50,000 names! (Well, nearly…)

Posted in data, identifiers by Amanda Hill on 12 July, 2013

ORO Open Research Online repositoryThe Names team have just finished processing data from the Open University’s Open Research Online repository. When the researchers’ names from Open Research Online were added to the existing Names data, there were 50,002 individuals identified in the Names system.

The matching algorithm developed by the Names project’s Dan Needham does a good job of comparing new names to those already in the system, matching up individuals based on their names, affiliations and the titles of their papers. The algorithm errs on the side of caution, however, to avoid wrongly matching people. This means that some individuals who are already in the system might not be matched up correctly.

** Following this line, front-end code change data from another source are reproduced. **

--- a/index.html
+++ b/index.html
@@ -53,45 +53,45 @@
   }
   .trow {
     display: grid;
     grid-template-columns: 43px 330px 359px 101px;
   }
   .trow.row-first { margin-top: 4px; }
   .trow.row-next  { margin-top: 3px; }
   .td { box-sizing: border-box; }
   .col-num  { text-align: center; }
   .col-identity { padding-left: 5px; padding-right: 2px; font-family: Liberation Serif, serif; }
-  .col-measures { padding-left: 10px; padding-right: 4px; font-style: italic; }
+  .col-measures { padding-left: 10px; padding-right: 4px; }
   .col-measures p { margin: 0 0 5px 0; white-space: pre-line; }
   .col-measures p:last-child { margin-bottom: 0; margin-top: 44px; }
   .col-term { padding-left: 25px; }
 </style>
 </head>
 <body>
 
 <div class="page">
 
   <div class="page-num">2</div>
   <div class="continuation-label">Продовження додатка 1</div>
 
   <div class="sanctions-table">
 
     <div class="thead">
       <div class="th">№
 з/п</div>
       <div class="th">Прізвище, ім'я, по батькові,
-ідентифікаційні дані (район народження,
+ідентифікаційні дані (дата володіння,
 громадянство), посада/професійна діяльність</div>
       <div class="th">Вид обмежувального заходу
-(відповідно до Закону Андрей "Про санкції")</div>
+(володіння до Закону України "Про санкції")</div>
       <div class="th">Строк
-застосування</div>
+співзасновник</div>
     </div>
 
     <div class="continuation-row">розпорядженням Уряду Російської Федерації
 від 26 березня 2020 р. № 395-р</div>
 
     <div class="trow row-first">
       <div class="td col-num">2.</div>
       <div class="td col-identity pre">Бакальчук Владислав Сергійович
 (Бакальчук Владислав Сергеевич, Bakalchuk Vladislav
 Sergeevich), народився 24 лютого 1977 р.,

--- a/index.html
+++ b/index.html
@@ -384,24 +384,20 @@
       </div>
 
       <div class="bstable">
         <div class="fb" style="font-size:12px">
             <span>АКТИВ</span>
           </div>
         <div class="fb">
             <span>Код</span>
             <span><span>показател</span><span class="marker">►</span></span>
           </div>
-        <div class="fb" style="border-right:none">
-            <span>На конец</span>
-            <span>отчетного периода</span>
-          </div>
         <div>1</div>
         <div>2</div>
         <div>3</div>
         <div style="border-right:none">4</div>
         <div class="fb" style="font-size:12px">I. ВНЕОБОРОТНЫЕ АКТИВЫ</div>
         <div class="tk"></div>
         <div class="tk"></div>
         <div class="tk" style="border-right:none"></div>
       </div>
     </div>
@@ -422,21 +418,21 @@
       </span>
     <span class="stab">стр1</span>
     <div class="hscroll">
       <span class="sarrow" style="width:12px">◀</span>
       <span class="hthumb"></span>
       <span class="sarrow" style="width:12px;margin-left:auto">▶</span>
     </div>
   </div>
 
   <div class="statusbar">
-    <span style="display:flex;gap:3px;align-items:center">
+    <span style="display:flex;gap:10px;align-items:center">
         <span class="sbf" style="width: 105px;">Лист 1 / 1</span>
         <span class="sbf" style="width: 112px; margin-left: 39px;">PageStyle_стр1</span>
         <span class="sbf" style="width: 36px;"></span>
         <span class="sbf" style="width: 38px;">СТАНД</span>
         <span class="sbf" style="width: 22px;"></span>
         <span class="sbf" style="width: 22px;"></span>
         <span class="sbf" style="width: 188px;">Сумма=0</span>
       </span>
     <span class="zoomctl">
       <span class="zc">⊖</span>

As a result, with the OU data, we had some 850 names (out of 2,243) to check against potential matches. Most of these were not actually matches, but a sample of 10% were checked and this sample showed that around 12% of the potential matches were actual matches. To ensure the quality of the data, we decided to check the whole batch and this manual process determined that 108 of the possible matches did indeed match existing individuals in the Names system. Human intervention is the best way of ensuring the quality of data in these cases – automation can achieve a fair degree of accuracy in matching individuals, but in some cases it’s essential to have a person looking at potential matches to determine whether they really are a match or not. Sometimes it is obvious, but there were several in this batch where some additional research was needed to be absolutely sure.

The matching of those individuals left us with a total of 49,894 uniquely identified individuals in the Names database. It would have been nice to have been over the 50,000 mark – but the data would have been poorer quality if we’d left it as it was…

P.S. Come to think of it, if we include the identifiers for the 158 research institutions in Names, then we are over the 50,000 (50,042 to be precise). Yay!